The is the one big combat thing that, in my opinion, needs to go away completely.
There is no reason for this penalty to exist and all it does is drive a linear progression in a place that a person simply doesn't need it.
Weapon damage growing by weapon size is all that is needed to delineate the hardpoint sizes, this penalty is an unnecessary addition that does nothing but outclass smaller ships before their time comes up.
In my opinion, the best examples of this are the three earliest fighter ships and the Asp.
The eagle is a fun, fragile little ship with three well placed hardpoints, but it obsoletes itself for "real" play very quickly solely based on this penalty. Without the penalty, this could be a ship preferred by those who really want the fast and nimble feel of this little fighter, and could make up for its lesser damage(3 small hardpoints) by using the ships other strengths to avoid being hit.
The Viper/Vulture would suddenly become a bit of a debate, as the Viper would come with the potential flexibility of having four hardpoints and greater speed, whereas the Vulture would have the advantage in raw firepower and its notable lack of flexibility in armament would suddenly become an actual issue worth considering. The way it is right now, the Vulture is a no brainer if you want to even consider making timely work of any large craft for bounty hunting based almost exclusively on this penalty(you can avoid most damage with either craft by piloting to the areas weapons cannot hit you).
The Asp would hardly be overpowered, but its six guns would be quite formidable without this penalty and would be as favored in its "weight class" as the cobra is in the small class if this where the case(it's still heavily favored for its other qualities, referring to combat here). By the time you're fitting and flying an Asp, being able to take down big game is a real consideration and as is, four of those guns are borderline useless against any craft larger than itself.
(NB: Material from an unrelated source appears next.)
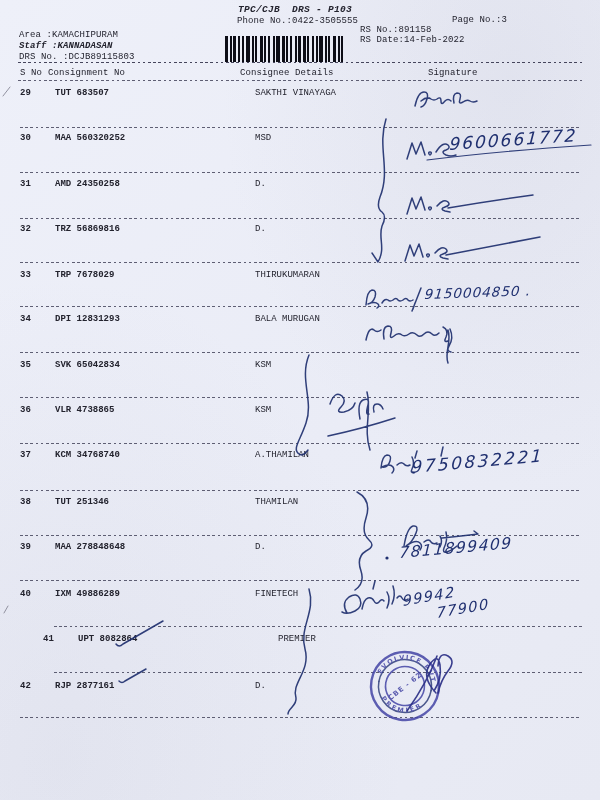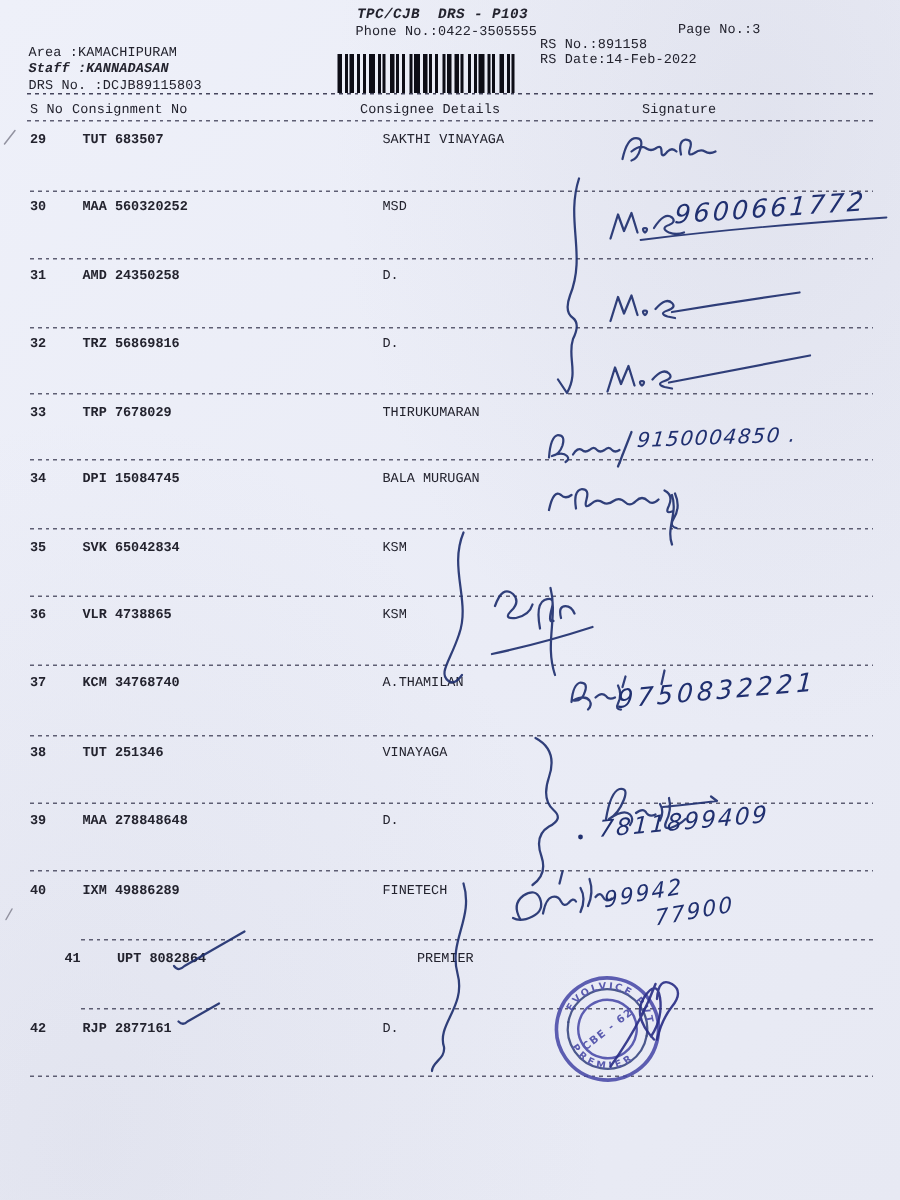"DPI 15084745" span.cons { text: 15084745 -> 12831293 }
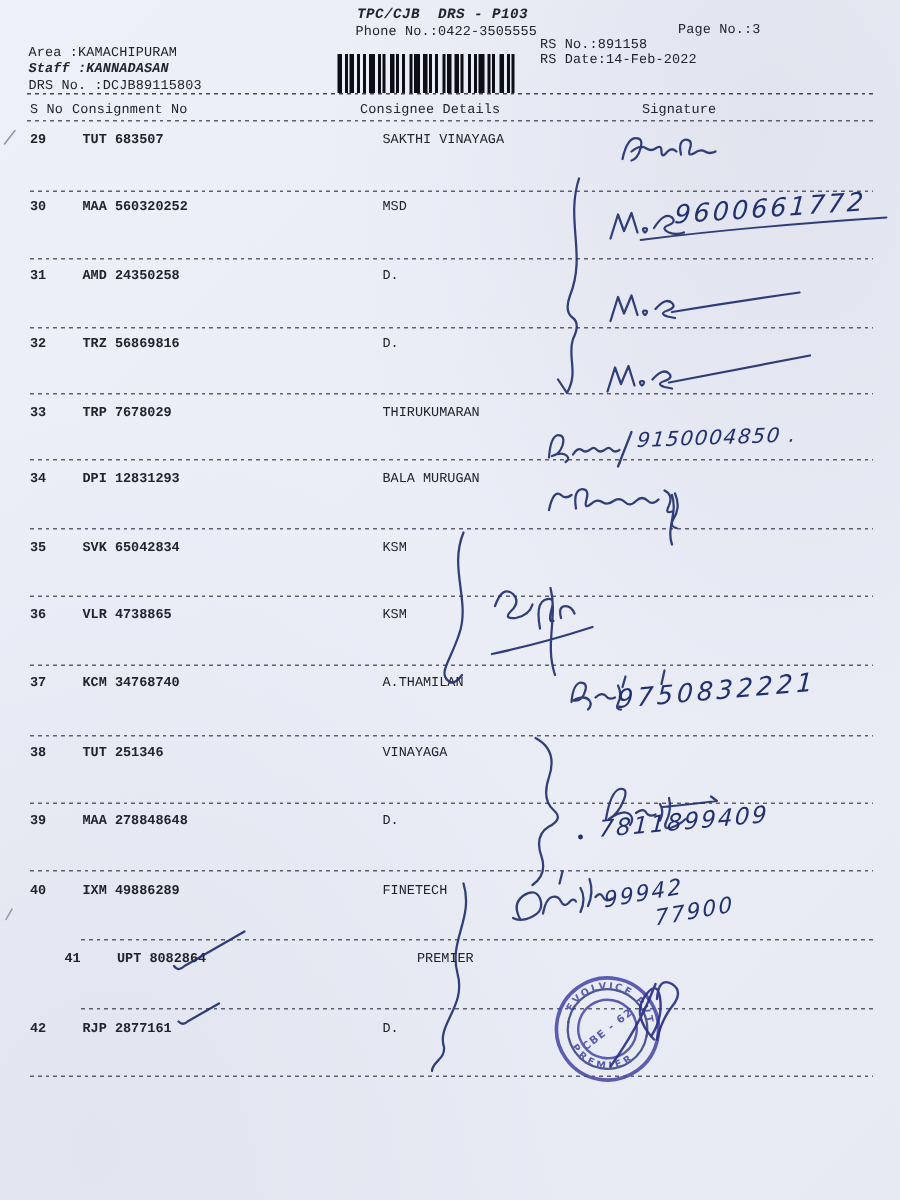"VINAYAGA" span.cnee { text: VINAYAGA -> THAMILAN }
Removing this penalty would breed diversity that's good for the game at large, and really it'd be good for the bottom line dollars, too. For example, the Viper has more paint schemes available for it than any other model out there, and really I'd love to snag a few. I won't though, because I'd have to take a purposeful step backward in overall ship quality in order to actually use those skins. Unless a person chooses to accept a far slower rate of income and a more or less self imposed hard limit on the content they can handle, progression it an outright necessity and in my opinion this detracts from the game.